Use const for firstName, lastName, and email (these typically don't change during a session). Use let for age, isPremiumMember, accountBalance, and nickname (these could change).

✅ Solution

// User Profile
const firstName = "Ray";
const lastName = "De La Paz";
let age = 30;
const email = "ray@example.com";
let isPremiumMember = false;
let accountBalance = 149.99;
let nickname = null;

// Log each variable with its type
console.log(`firstName: ${firstName} (${typeof firstName})`);
console.log(`lastName: ${lastName} (${typeof lastName})`);
console.log(`age: ${age} (${typeof age})`);
console.log(`email: ${email} (${typeof email})`);
console.log(`isPremiumMember: ${isPremiumMember} (${typeof isPremiumMember})`);
console.log(`accountBalance: ${accountBalance} (${typeof accountBalance})`);
console.log(`nickname: ${nickname} (${typeof nickname})`);

// Greeting with template literal
console.log(`Hello, ${firstName} ${lastName}! You are ${age} years old.`);

// Change some values
age = 31;
isPremiumMember = true;
nickname = "Ace";
accountBalance = accountBalance - 29.99;

console.log("\n--- After updates ---");
console.log(`Age: ${age}`);
console.log(`Premium: ${isPremiumMember}`);
console.log(`Nickname: ${nickname}`);
console.log(`Balance: $${accountBalance}`);

// Try changing a const — uncomment to see the error:
// firstName = "Raymond";  // TypeError: Assignment to constant variable
                        

🎯 Quick Quiz

Question 1: Which keyword should you use by default when declaring a variable?
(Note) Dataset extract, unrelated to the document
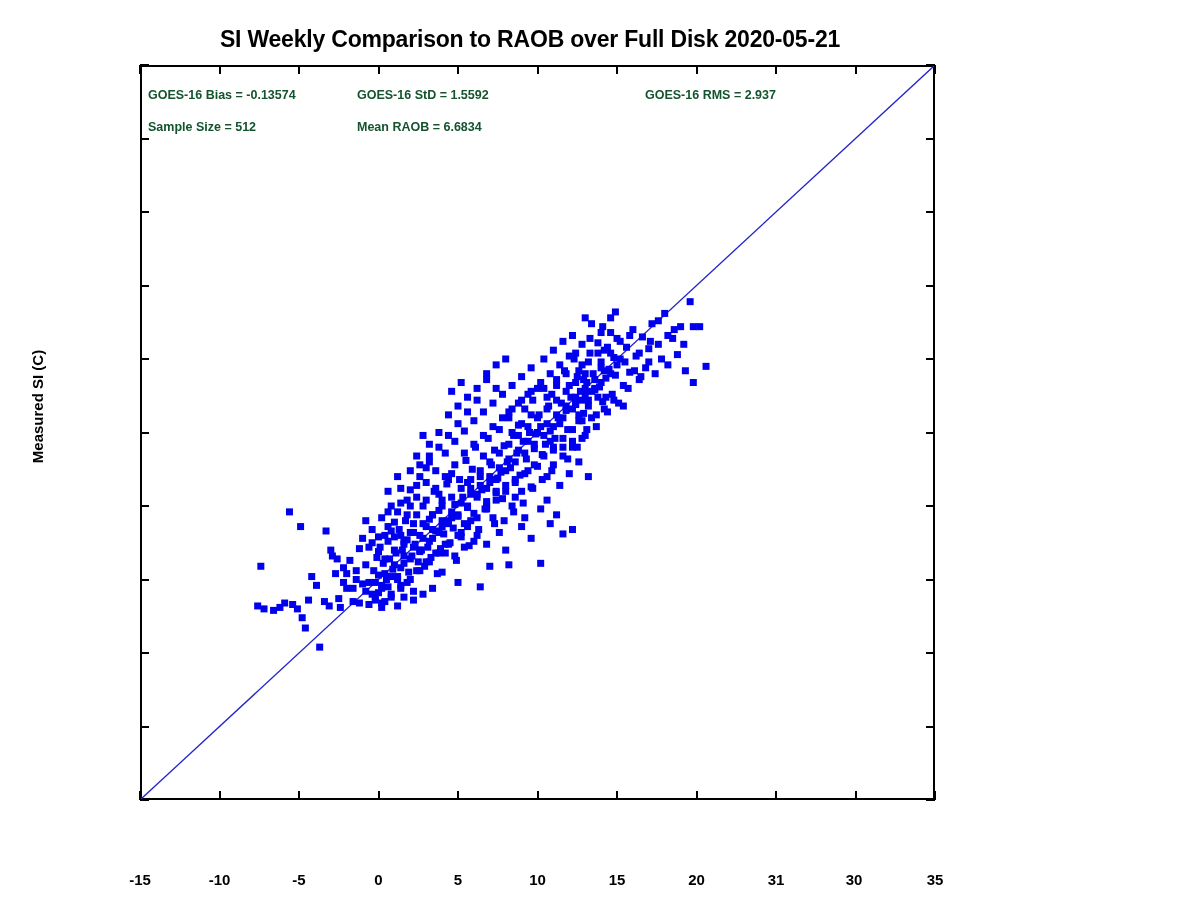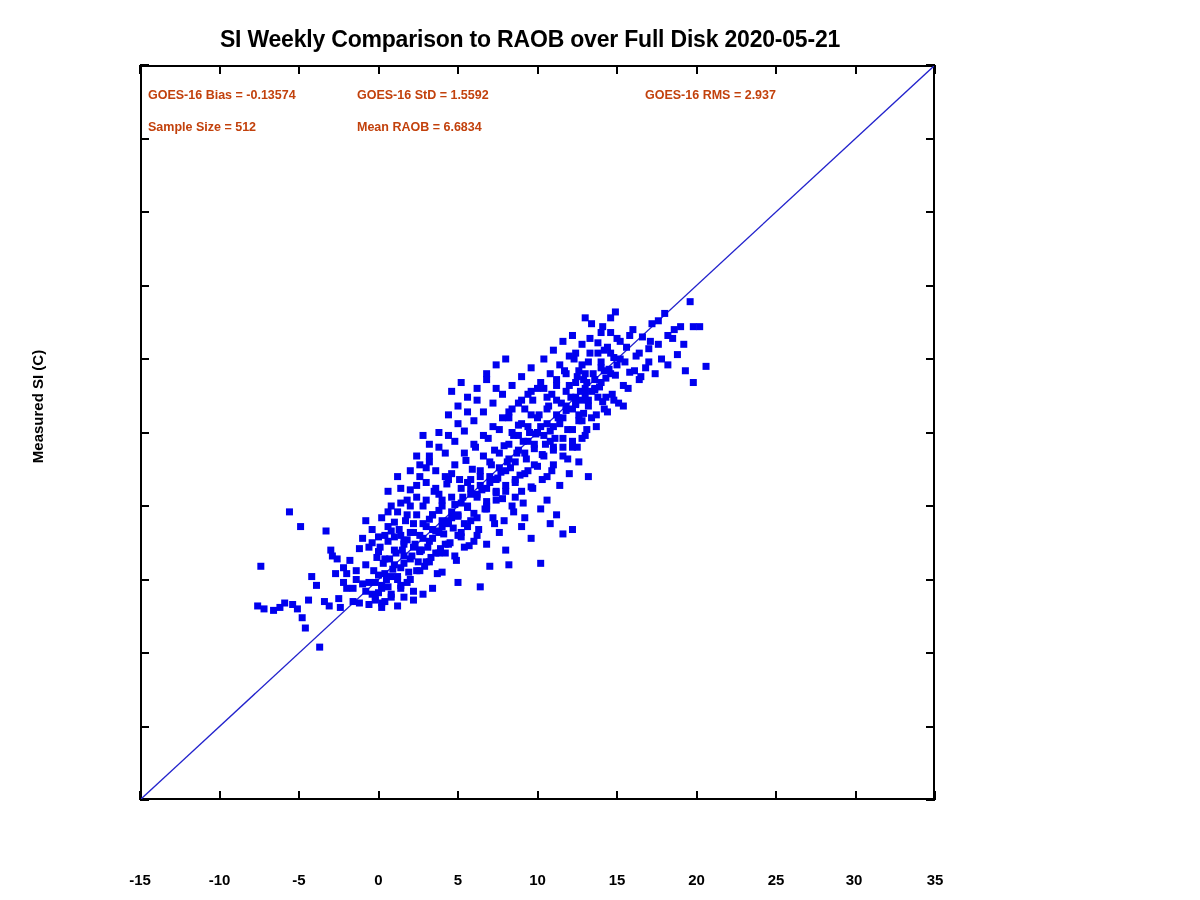"GOES-16 Bias = -0.13574" .stat-text { color: #c2410c -> #14532d }
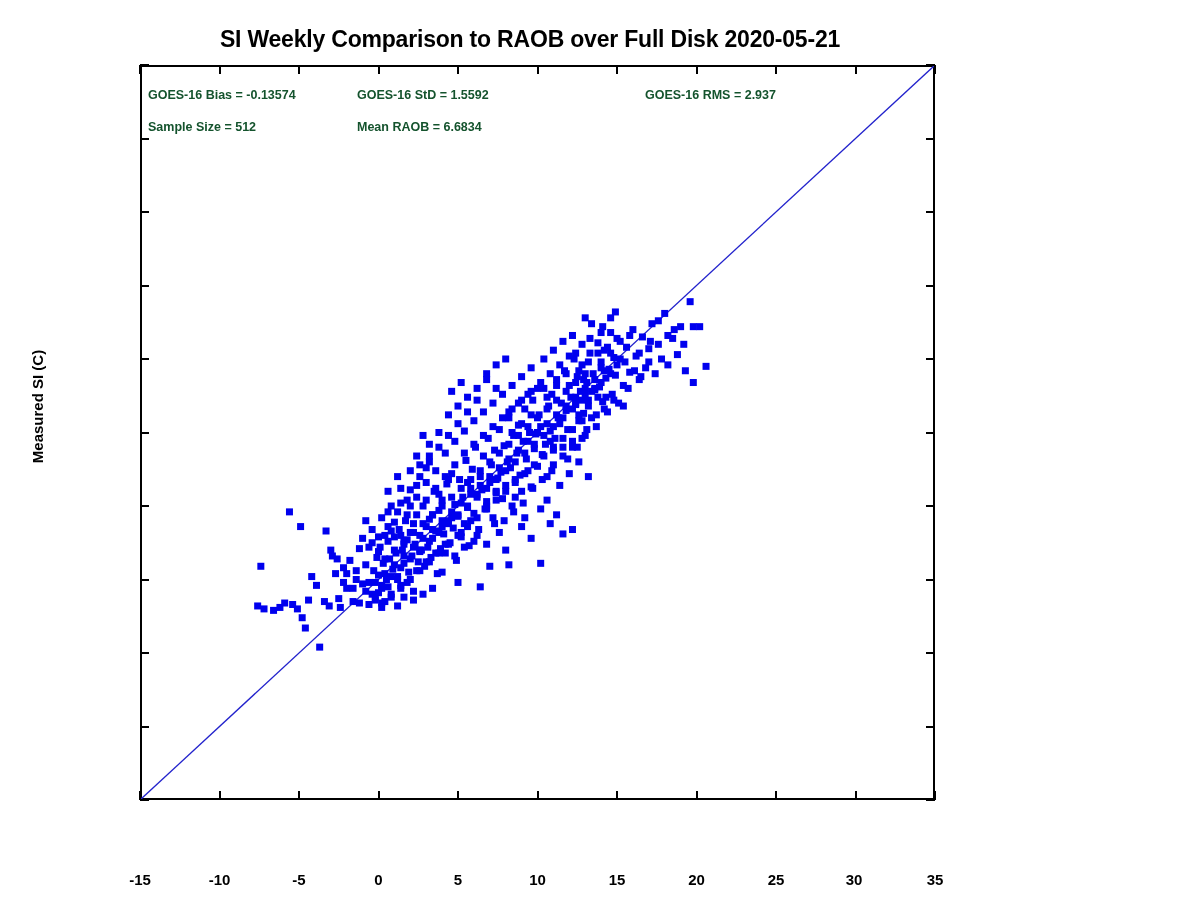"25" div.ticklabel-x { text: 25 -> 31 }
Question 2: What is the result of typeof null?

Question 3: What does "5" + 3 evaluate to?

Summary

🎉 Key Takeaways

  • Variables store values — use const by default, let when values change, avoid var
  • Strings hold text — use backticks (`template literals`) for clean interpolation
  • Numbers cover both integers and decimals in a single type
  • Booleans are true or false — the basis of all logic
  • null = deliberately empty; undefined = not yet assigned
  • typeof checks a value's type (but watch out for typeof null)
  • Be careful with implicit type conversion, especially + with strings

📚 Additional Resources

🚀 What's Next?

Now that you can store data in variables, the next step is learning how to work with that data. In Lesson 4, you'll learn about operators and expressions — arithmetic, comparison, logical operations, and more.

🎉 Congratulations!

You've completed Lesson 3. You now understand variables and data types — the foundation of everything in JavaScript!